The answer must consist of every line below containing "Akai".

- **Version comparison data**
******

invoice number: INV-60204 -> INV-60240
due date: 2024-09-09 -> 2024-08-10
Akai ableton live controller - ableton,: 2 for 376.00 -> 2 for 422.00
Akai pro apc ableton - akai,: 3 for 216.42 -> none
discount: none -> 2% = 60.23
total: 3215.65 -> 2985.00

******

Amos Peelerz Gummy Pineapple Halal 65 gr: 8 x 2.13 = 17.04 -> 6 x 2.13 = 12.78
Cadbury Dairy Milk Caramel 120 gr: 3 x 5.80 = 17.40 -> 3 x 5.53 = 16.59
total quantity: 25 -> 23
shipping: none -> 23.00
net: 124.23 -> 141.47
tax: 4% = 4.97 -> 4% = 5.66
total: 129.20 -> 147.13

******

- **WRITTEN RESPONSE**
Akai ableton live controller - ableton,: 2 for 376.00 -> 2 for 422.00
Akai pro apc ableton - akai,: 3 for 216.42 -> none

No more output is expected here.